Data shown:
.....
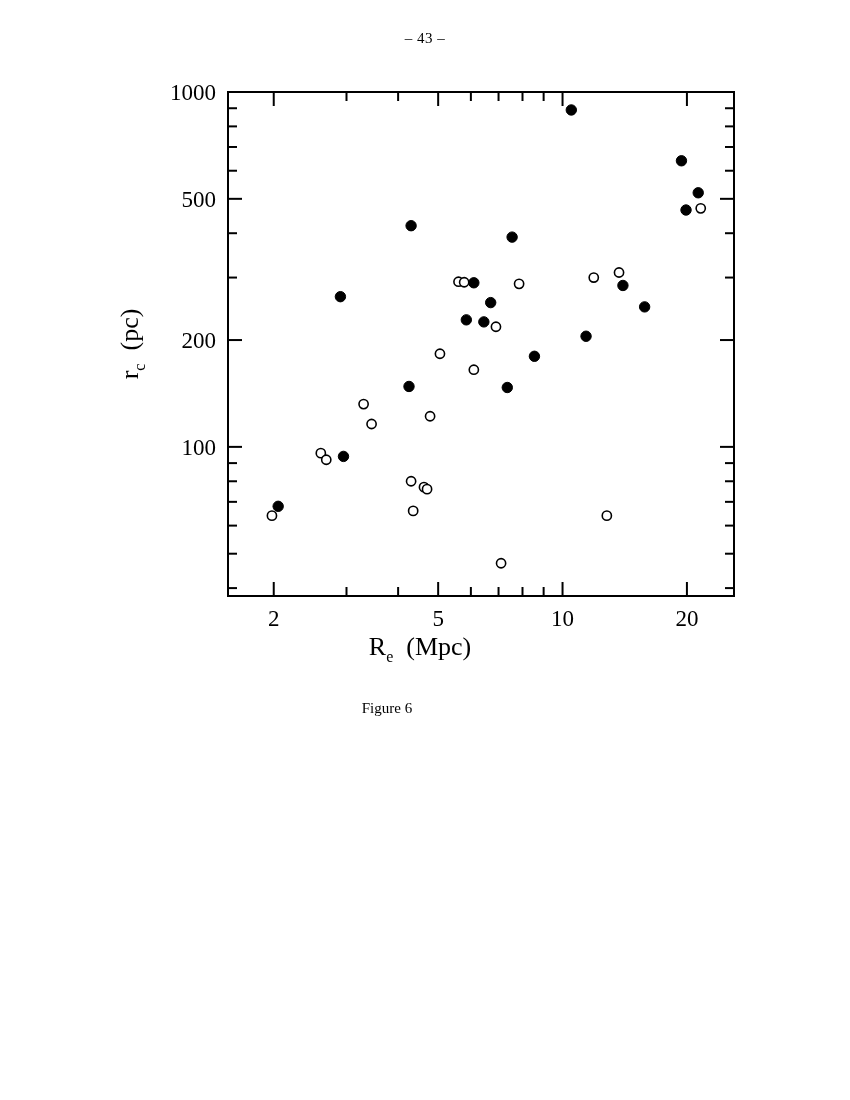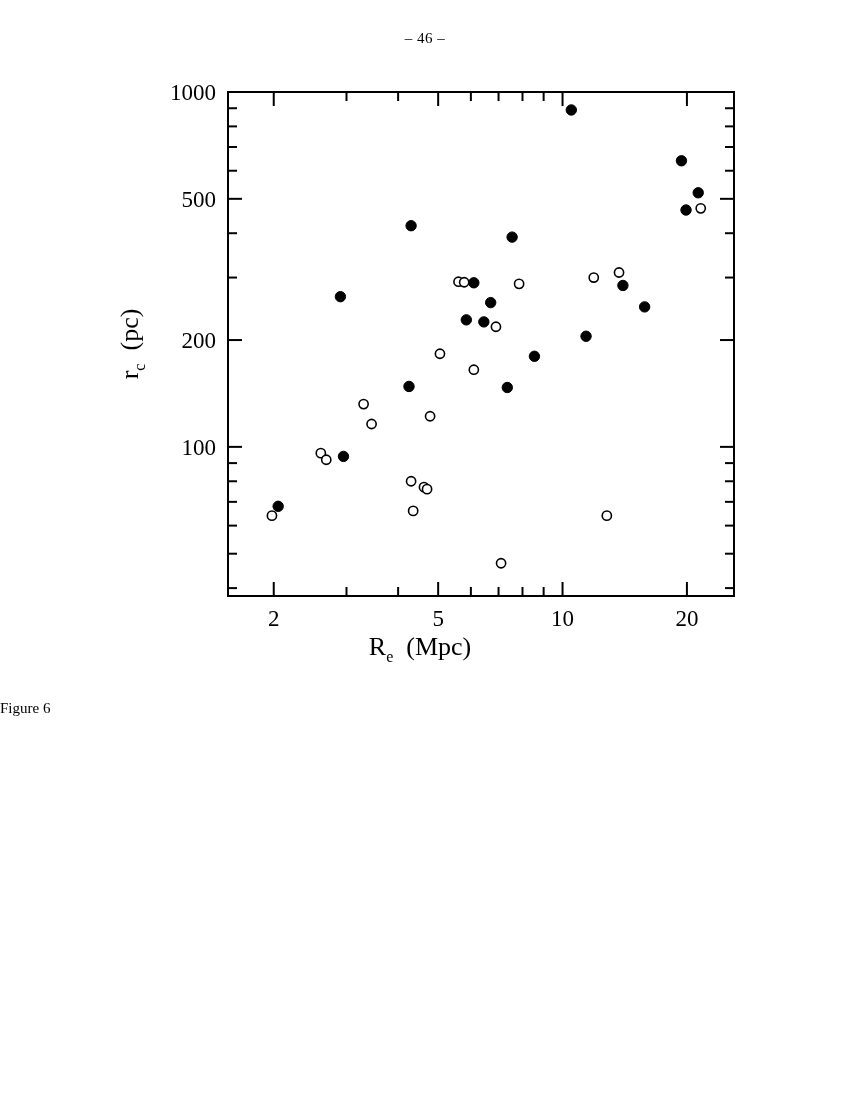--- a/index.html
+++ b/index.html
@@ -60,7 +60,7 @@
 </head>
 <body>
 
-<div class="page-number">– 46 –</div>
+<div class="page-number">– 43 –</div>
 
 <div class="plot-wrap">
   <svg id="chart-svg" width="850" height="700" viewBox="0 0 850 700">

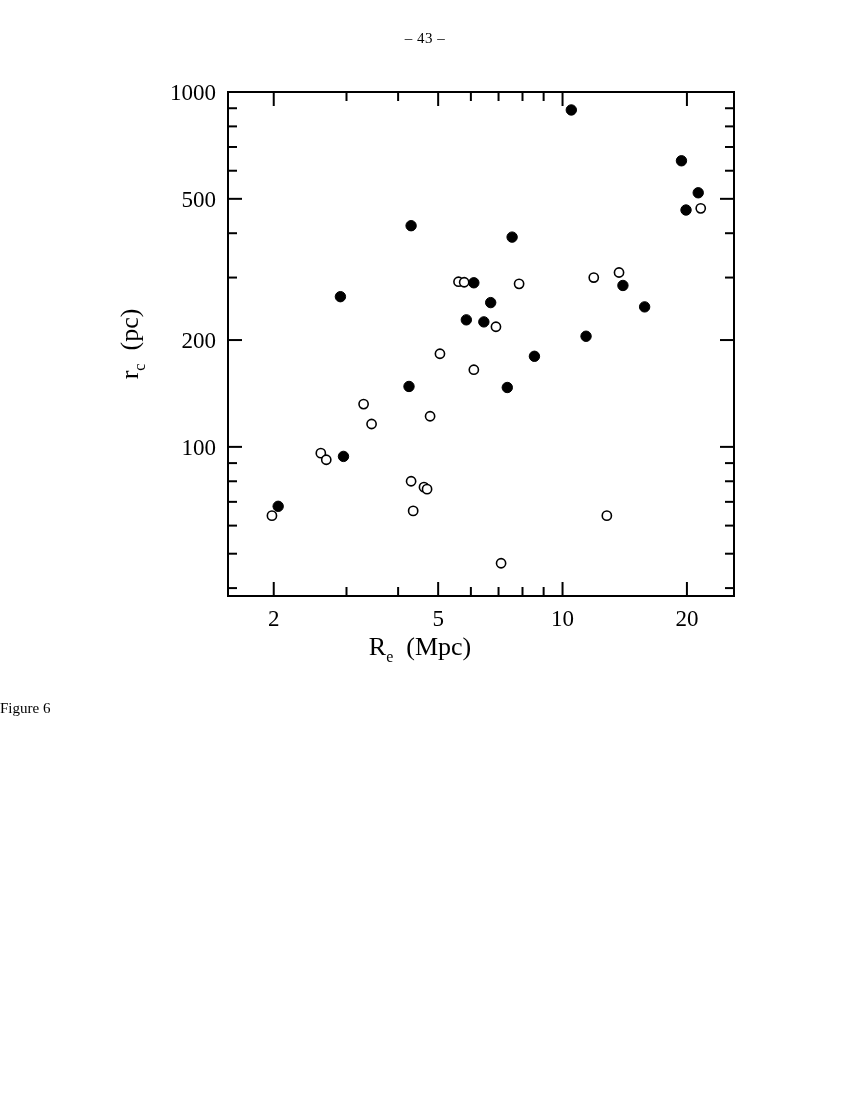--- a/index.html
+++ b/index.html
@@ -30,6 +30,7 @@
     top: 700px;
     left: 0;
     width: 774px;
+    text-align: center;
     font-size: 15px;
     font-family: "Liberation Serif", serif;
   }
.....
How to complete this task: Starting with the line that contains "-60,7 +60,7 @@", reproduce every line down to the end of the listing above, both endpoints included. Pictures stay out.

Final answer:
@@ -60,7 +60,7 @@
 </head>
 <body>
 
-<div class="page-number">– 46 –</div>
+<div class="page-number">– 43 –</div>
 
 <div class="plot-wrap">
   <svg id="chart-svg" width="850" height="700" viewBox="0 0 850 700">

--- a/index.html
+++ b/index.html
@@ -30,6 +30,7 @@
     top: 700px;
     left: 0;
     width: 774px;
+    text-align: center;
     font-size: 15px;
     font-family: "Liberation Serif", serif;
   }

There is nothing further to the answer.